L’Allemagne se régale

Francfort, Dublin et Paris mènent une bataille féroce avec déjà quelques beaux succès à la clé. L’Allemagne est la destination privilégiée par les entrepreneurs qui désirent transférer leurs activités. Francfort profite particulièrement de sa proximité avec la Banque centrale européenne (BCE). La France, grâce notamment à l’implication personnelle du président Macron, peut se vanter d’accueillir l’Autorité des banques européennes (ABE) et une trentaine de réaffectations d’entreprises privées. Le Luxembourg aussi dénombre déjà plus de 51 relocalisations de sociétés (principalement dans l’asset management et l’assurance).

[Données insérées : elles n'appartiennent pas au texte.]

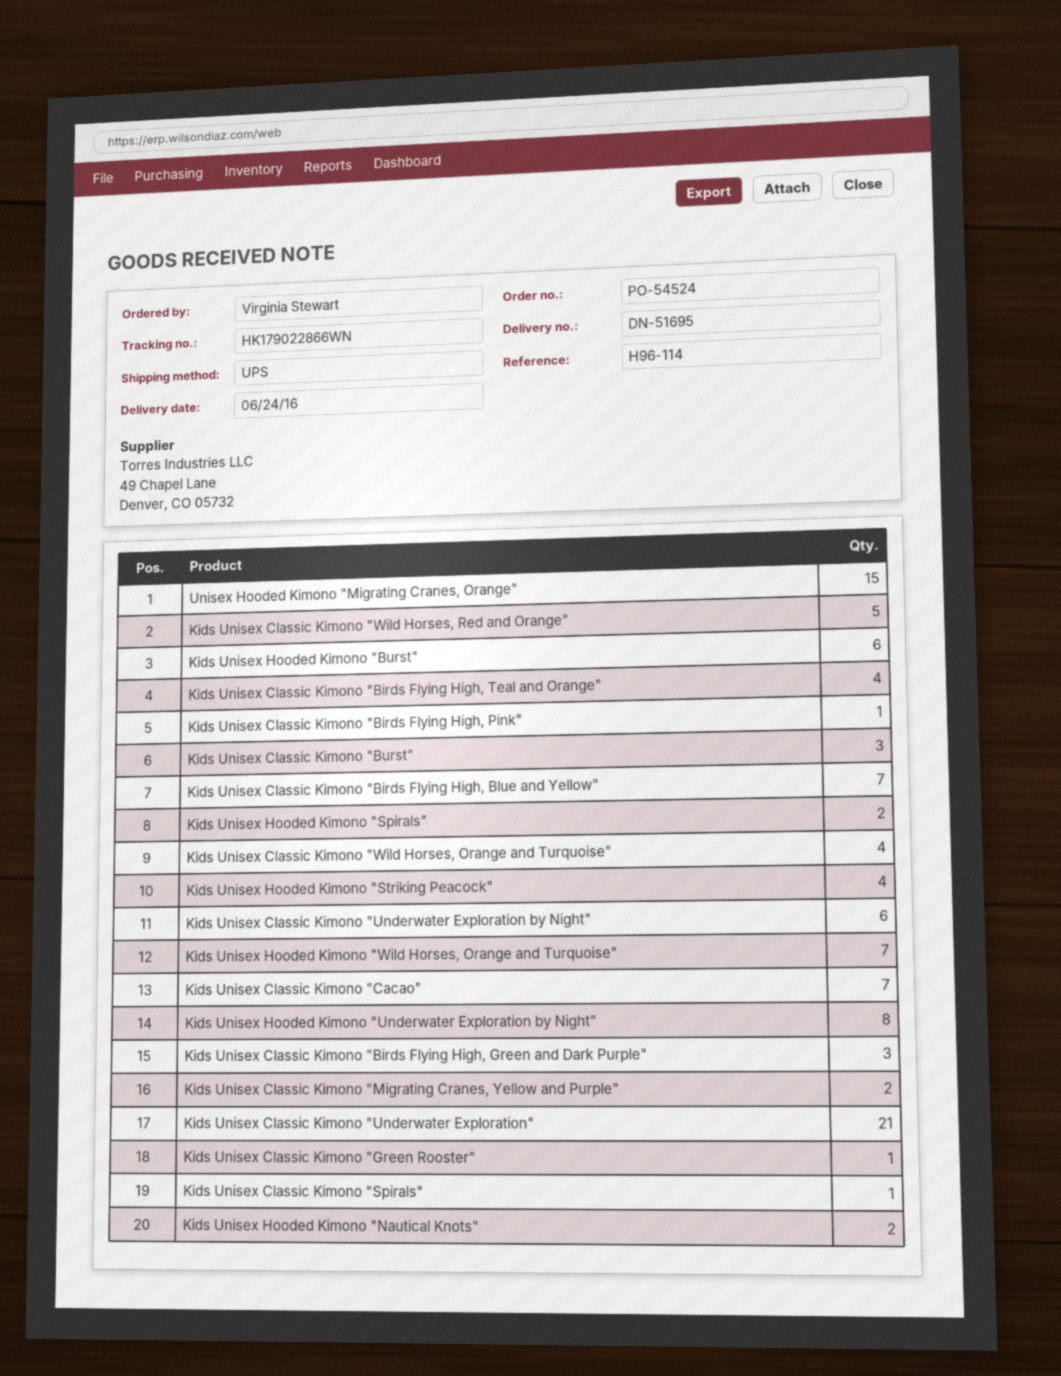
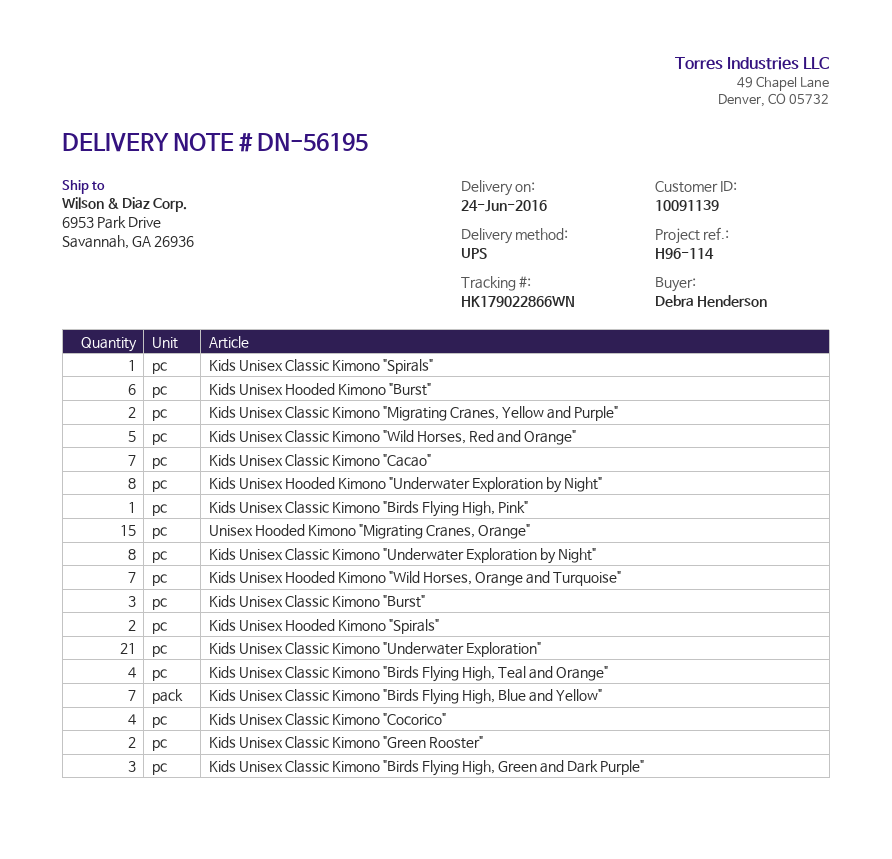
delivery note number: DN-51695 -> DN-56195
ordered by: Virginia Stewart -> Debra Henderson
Kids Unisex Classic Kimono "Wild Horses, Orange and Turquoise": 4 -> none
Kids Unisex Hooded Kimono "Striking Peacock": 4 -> none
Kids Unisex Classic Kimono "Underwater Exploration by Night": 6 -> 8
Kids Unisex Classic Kimono "Green Rooster": 1 -> 2
Kids Unisex Hooded Kimono "Nautical Knots": 2 -> none
Kids Unisex Classic Kimono "Cocorico": none -> 4

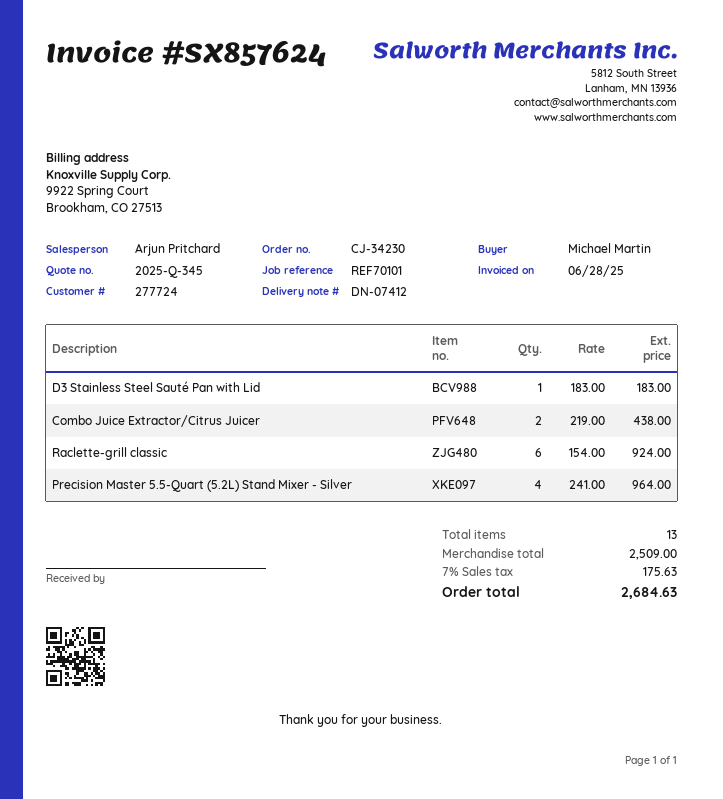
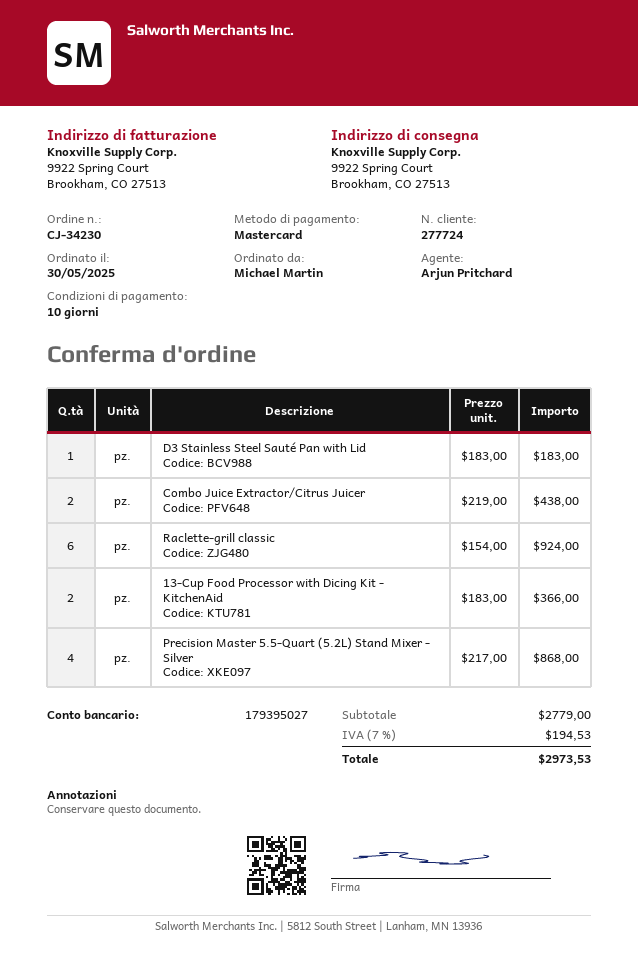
Precision Master 5.5-Quart (5.2L) Stand Mixer - Silver: 4 x 241.00 = 964.00 -> 4 x 217.00 = 868.00
13-Cup Food Processor with Dicing Kit - KitchenAid: none -> 2 x 183.00 = 366.00
subtotal: 2509.00 -> 2779.00
tax: 7% = 175.63 -> 7% = 194.53
total: 2684.63 -> 2973.53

La Banque centrale européenne

La Banque centrale européenne

La Banque centrale européenne

De son côté, Dublin surfe sur ses liens culturels avec les États-Unis pour séduire les managers d’outre-Atlantique. L’investisseur et milliardaire américain Ken Fisher nous confirme l’attractivité de Dublin mais regrette que l’Irlande soit davantage accaparée par les enjeux frontaliers dans le nord de l’île que par l’attractivité de sa capitale.

Puis, la surprise, Amsterdam... qui a déjà séduit 42 entreprises. Selon Michiel Bakhuizen, qui est à la tête de l’agence des investissements étrangers néerlandais (NFIA), plus de 250 sociétés réfléchissent sérieusement à s’implanter aux Pays-Bas à cause du Brexit.

Et Bruxelles dans tout ça ? “C’est un gâchis énorme !” nous disent plusieurs responsables économiques et politiques. Pour Olivier Willocx (BECI), Bruxelles souffre immanquablement de la comparaison avec Londres, mais il reste optimiste : “Je suis convaincu que nous attirerons davantage d’entreprises lors des prochaines vagues de relocalisation qui seront davantage liées à l’évolution des relations entre le Royaume-Uni et l’Union européenne.”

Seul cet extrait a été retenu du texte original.